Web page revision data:
==========
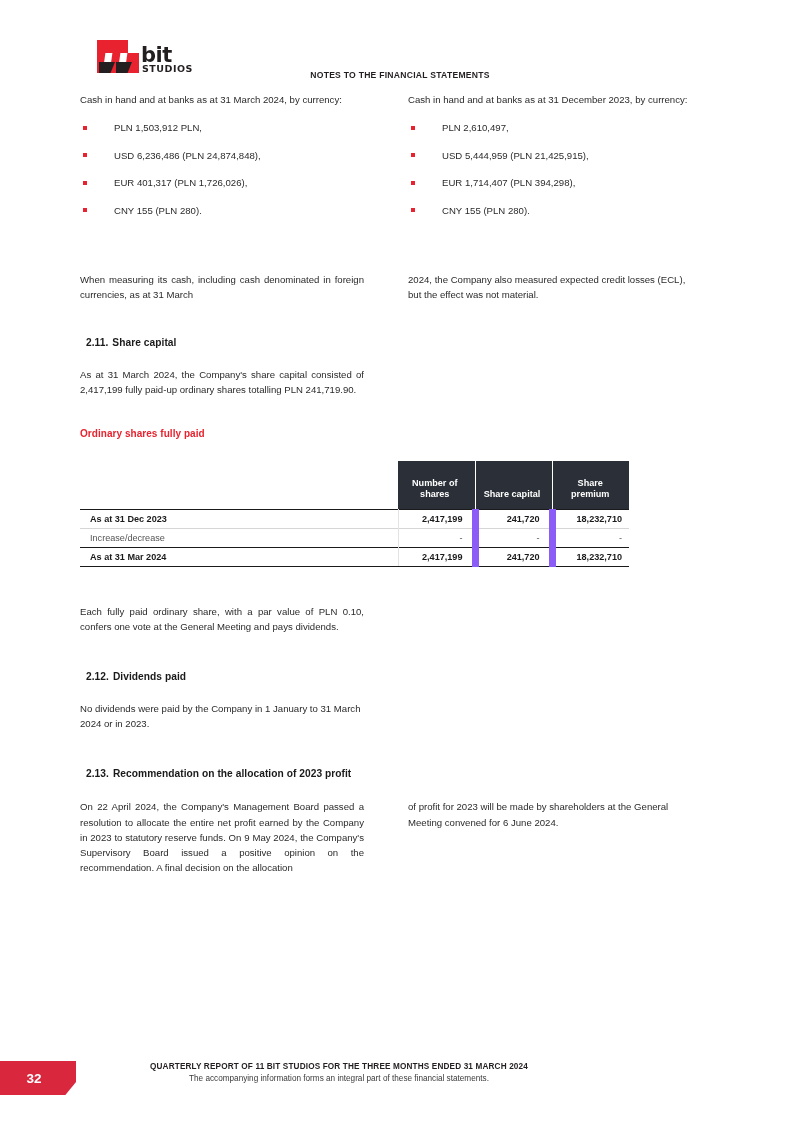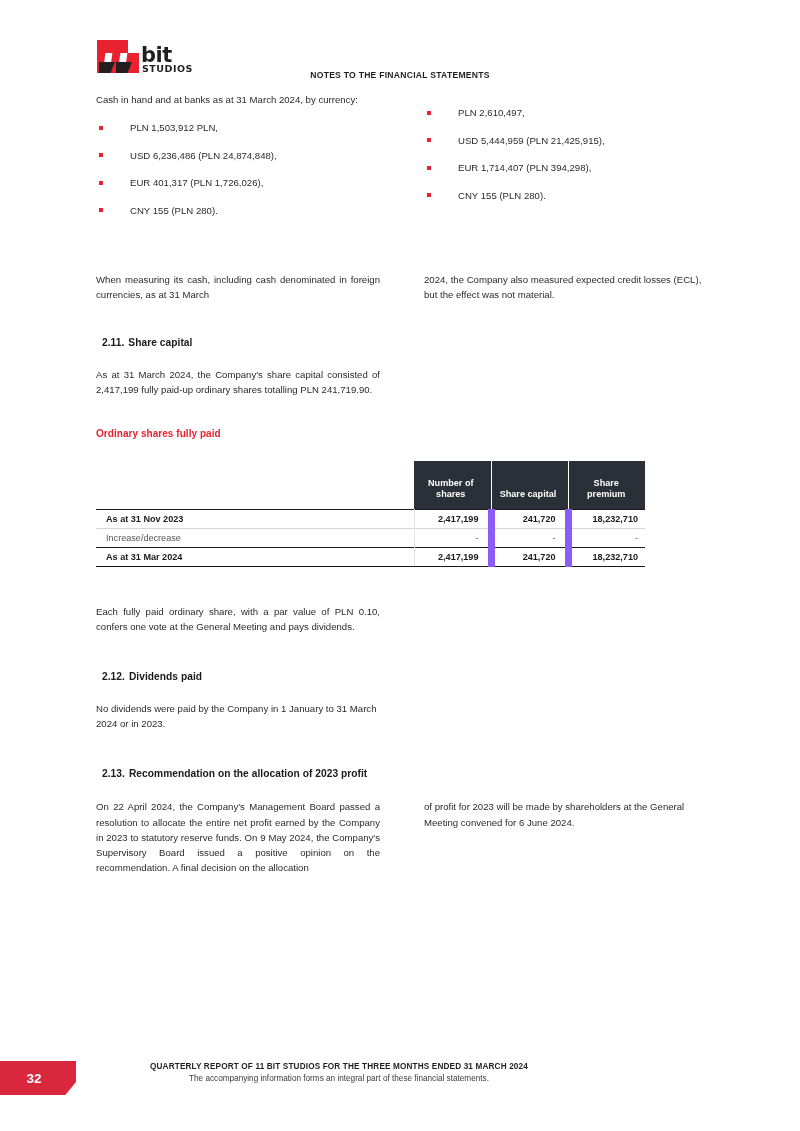--- a/index.html
+++ b/index.html
@@ -127,7 +127,7 @@
   
   .content {
     position: absolute;
-    left: 96px;
+    left: 80px;
     top: 92px;
     width: 612px;
   }

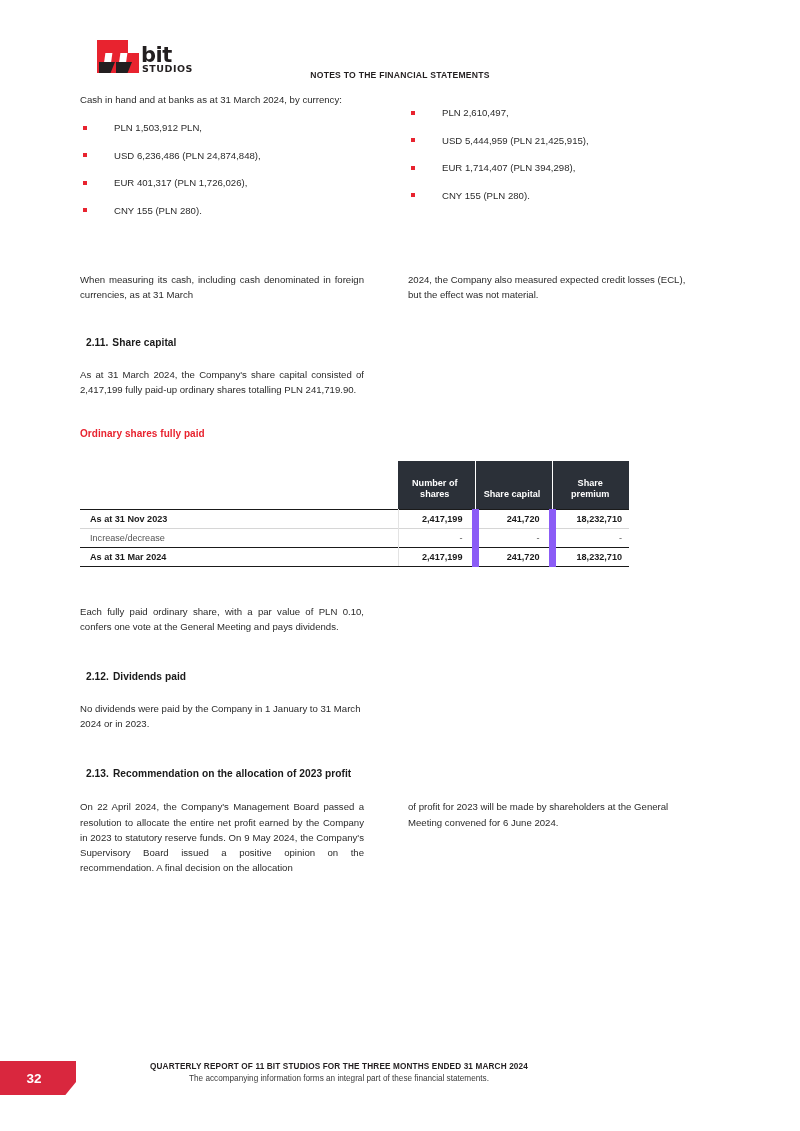--- a/index.html
+++ b/index.html
@@ -342,6 +342,7 @@
       </div>
 
       <div class="col">
+        <p class="body">Cash in hand and at banks as at 31 December 2023, by currency:</p>
         <ul class="bullets">
           <li>
             <span class="bullet-sq"></span>

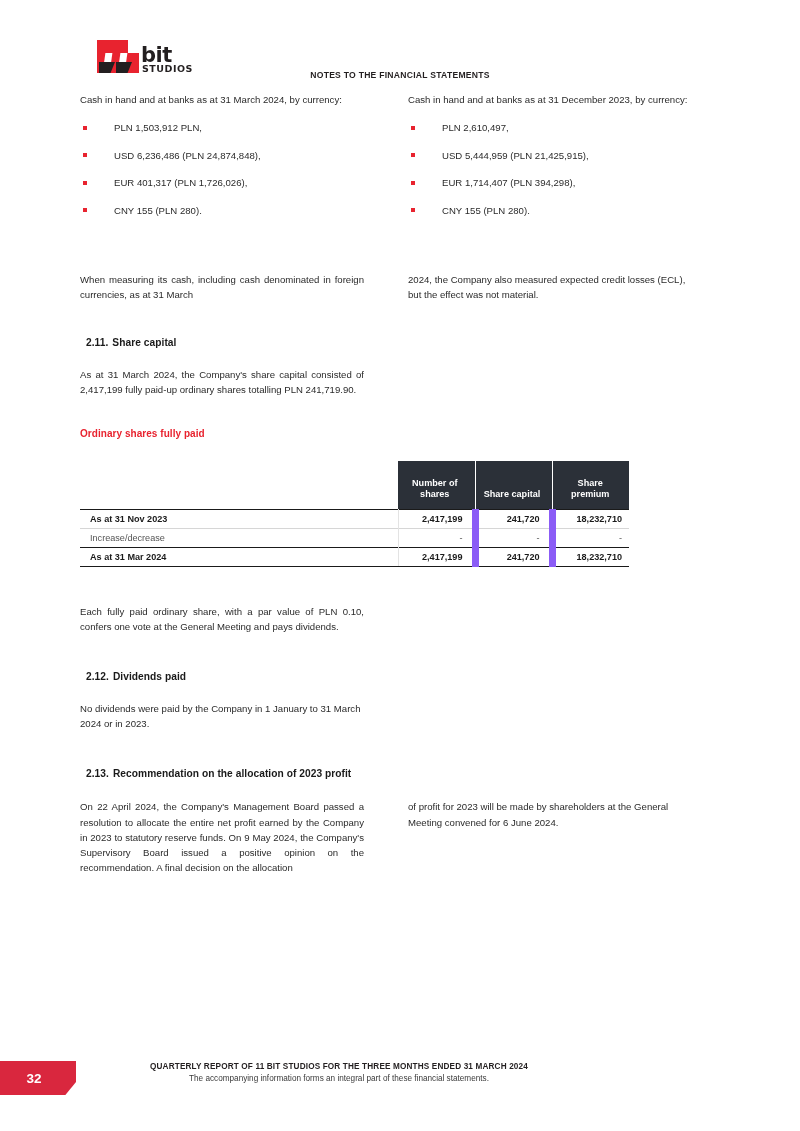--- a/index.html
+++ b/index.html
@@ -398,7 +398,7 @@
       </thead>
       <tbody>
         <tr class="strong row-top">
-          <td class="label">As at 31 Nov 2023</td>
+          <td class="label">As at 31 Dec 2023</td>
           <td>2,417,199</td>
           <td>241,720</td>
           <td class="last">18,232,710</td>

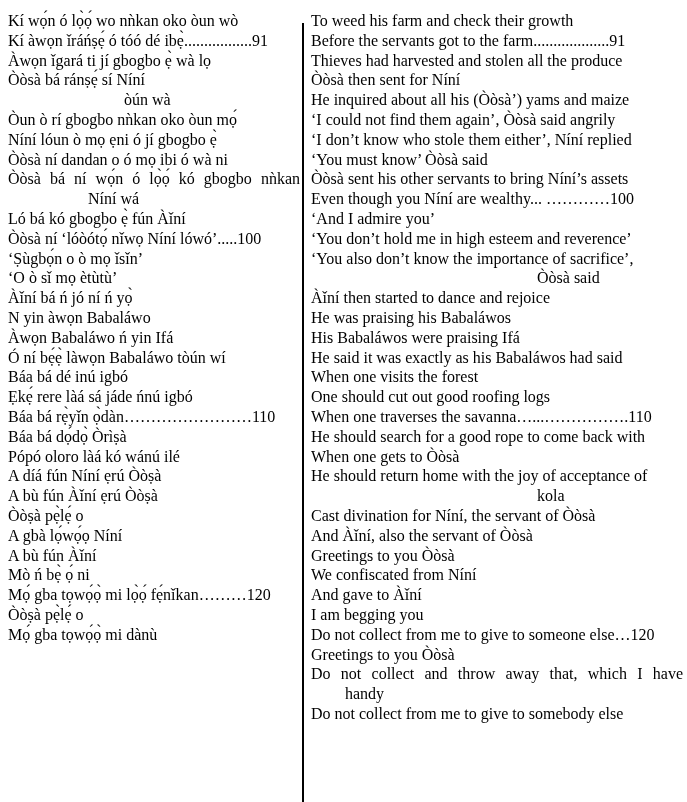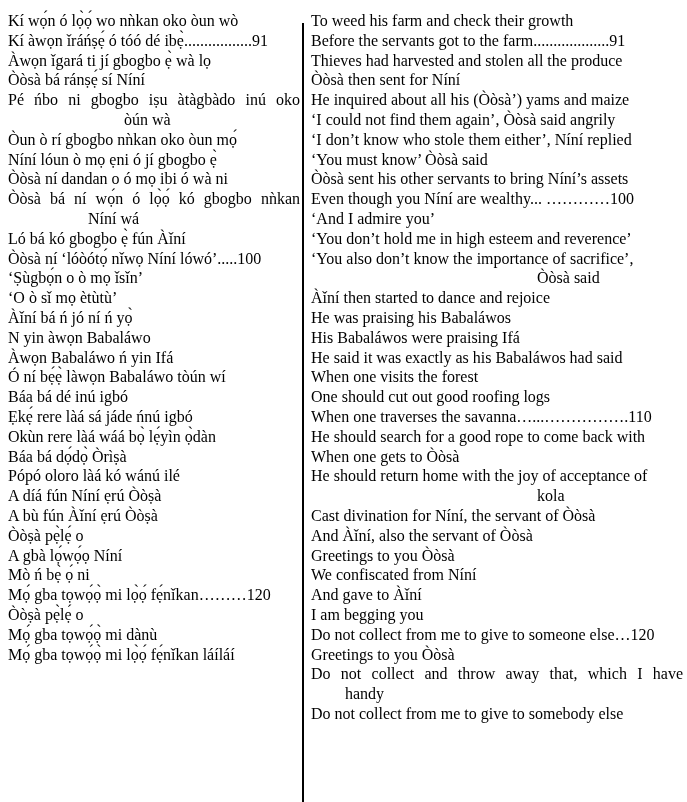--- a/index.html
+++ b/index.html
@@ -46,7 +46,6 @@
       <div class="line">Kí àwọn ǐráńṣẹ́ ó tóó dé ibẹ̀.................91</div>
       <div class="line">Àwọn ǐgará ti jí gbogbo ẹ̀ wà lọ</div>
       <div class="line">Òòsà bá ránṣẹ́ sí Níní</div>
-      <div class="line j">Pé ńbo ni gbogbo iṣu àtàgbàdo inú oko</div>
       <div class="line i1">òún wà</div>
       <div class="line">Òun ò rí gbogbo nǹkan oko òun mọ́</div>
       <div class="line">Níní lóun ò mọ ẹni ó jí gbogbo ẹ̀</div>

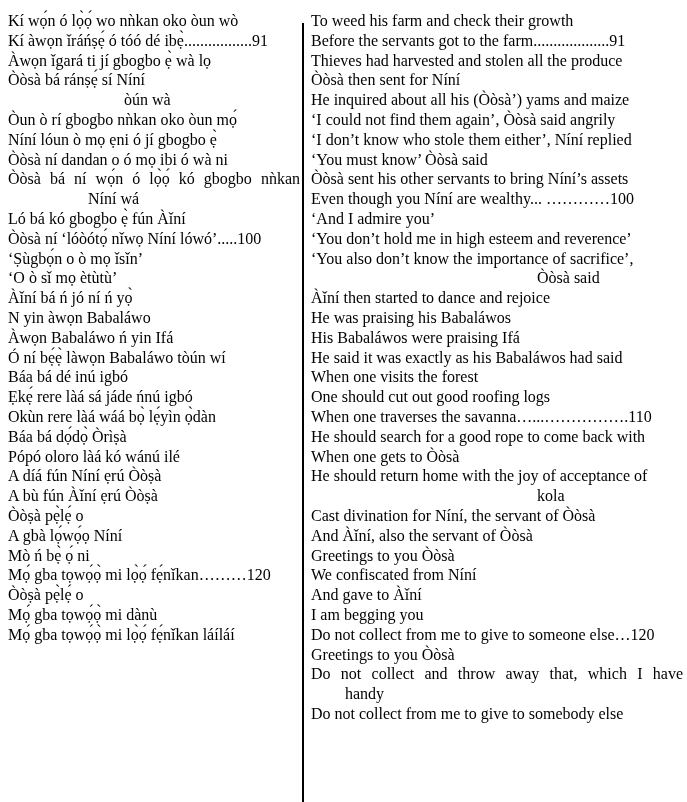--- a/index.html
+++ b/index.html
@@ -62,6 +62,7 @@
       <div class="line">Ó ní bẹ́ẹ̀ làwọn Babaláwo tòún wí</div>
       <div class="line">Báa bá dé inú igbó</div>
       <div class="line">Ẹkẹ́ rere làá sá jáde ńnú igbó</div>
+      <div class="line">Báa bá rẹ̀yǐn ọ̀dàn……………………110</div>
       <div class="line">Okùn rere làá wáá bọ̀ lẹ́yìn ọ̀dàn</div>
       <div class="line">Báa bá dọ́dọ̀ Òrìṣà</div>
       <div class="line">Pópó oloro làá kó wánú ilé</div>

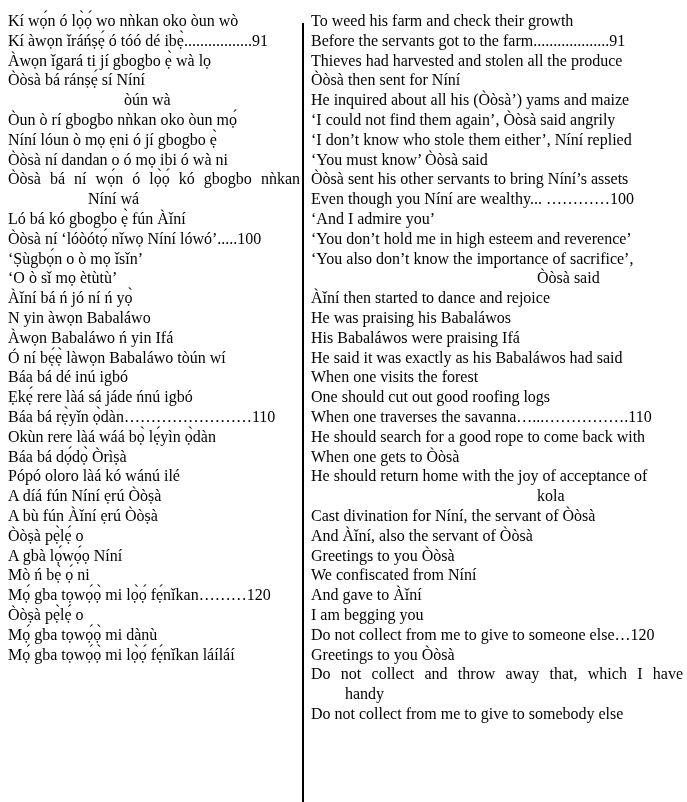--- a/index.html
+++ b/index.html
@@ -63,7 +63,6 @@
       <div class="line">Báa bá dé inú igbó</div>
       <div class="line">Ẹkẹ́ rere làá sá jáde ńnú igbó</div>
       <div class="line">Báa bá rẹ̀yǐn ọ̀dàn……………………110</div>
-      <div class="line">Okùn rere làá wáá bọ̀ lẹ́yìn ọ̀dàn</div>
       <div class="line">Báa bá dọ́dọ̀ Òrìṣà</div>
       <div class="line">Pópó oloro làá kó wánú ilé</div>
       <div class="line">A díá fún Níní ẹrú Òòṣà</div>

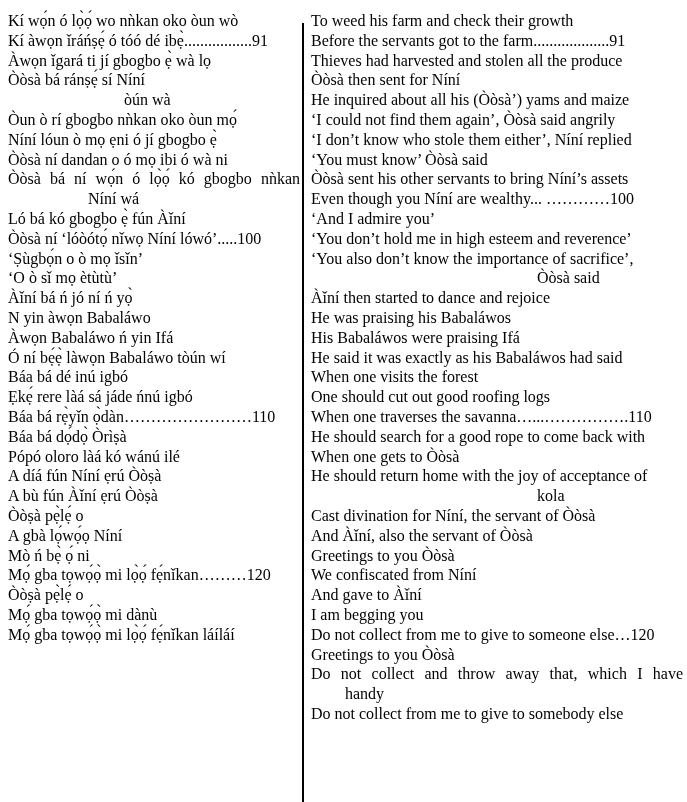--- a/index.html
+++ b/index.html
@@ -69,6 +69,7 @@
       <div class="line">A bù fún Àǐní ẹrú Òòṣà</div>
       <div class="line">Òòṣà pẹ̀lẹ́ o</div>
       <div class="line">A gbà lọ́wọ́ọ Níní</div>
+      <div class="line">A bù fún Àǐní</div>
       <div class="line">Mò ń bẹ̀ ọ́ ni</div>
       <div class="line">Mọ́ gba tọwọ́ọ̀ mi lọ̀ọ́ fẹ́nǐkan………120</div>
       <div class="line">Òòṣà pẹ̀lẹ́ o</div>

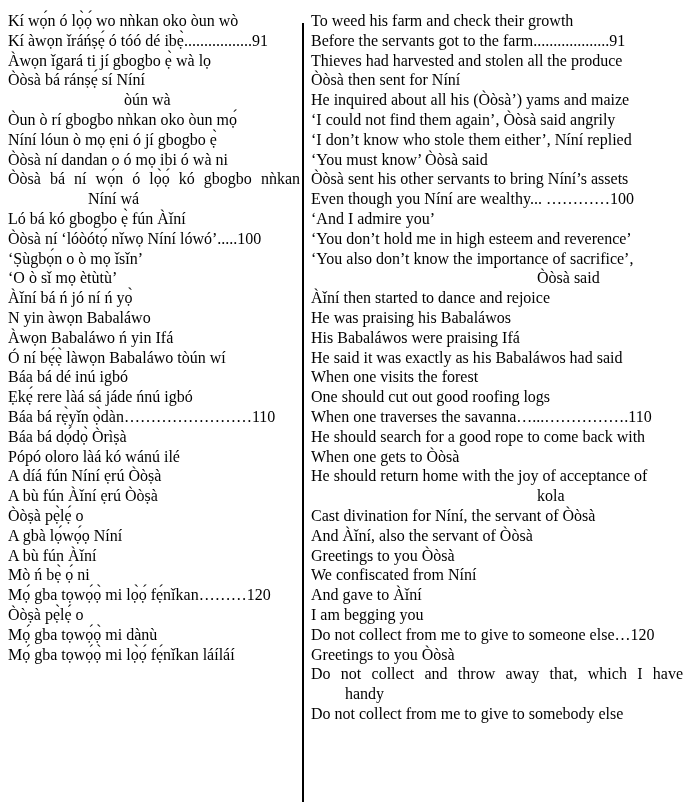--- a/index.html
+++ b/index.html
@@ -74,7 +74,6 @@
       <div class="line">Mọ́ gba tọwọ́ọ̀ mi lọ̀ọ́ fẹ́nǐkan………120</div>
       <div class="line">Òòṣà pẹ̀lẹ́ o</div>
       <div class="line">Mọ́ gba tọwọ́ọ̀ mi dànù</div>
-      <div class="line">Mọ́ gba tọwọ́ọ̀ mi lọ̀ọ́ fẹ́nǐkan láíláí</div>
     </div>
   <div class="divider"></div>
   <div class="col col-right" id="col-right">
==========
## PROBLEM DETAILS
For this exercise, write out exactly the lines from the one with "gbà lọ́wọ́ọ Níní</div>" through the last line of the records, inclusive, and leave each picture out.

## EXERCISE OUTPUT
       <div class="line">A gbà lọ́wọ́ọ Níní</div>
+      <div class="line">A bù fún Àǐní</div>
       <div class="line">Mò ń bẹ̀ ọ́ ni</div>
       <div class="line">Mọ́ gba tọwọ́ọ̀ mi lọ̀ọ́ fẹ́nǐkan………120</div>
       <div class="line">Òòṣà pẹ̀lẹ́ o</div>

--- a/index.html
+++ b/index.html
@@ -74,7 +74,6 @@
       <div class="line">Mọ́ gba tọwọ́ọ̀ mi lọ̀ọ́ fẹ́nǐkan………120</div>
       <div class="line">Òòṣà pẹ̀lẹ́ o</div>
       <div class="line">Mọ́ gba tọwọ́ọ̀ mi dànù</div>
-      <div class="line">Mọ́ gba tọwọ́ọ̀ mi lọ̀ọ́ fẹ́nǐkan láíláí</div>
     </div>
   <div class="divider"></div>
   <div class="col col-right" id="col-right">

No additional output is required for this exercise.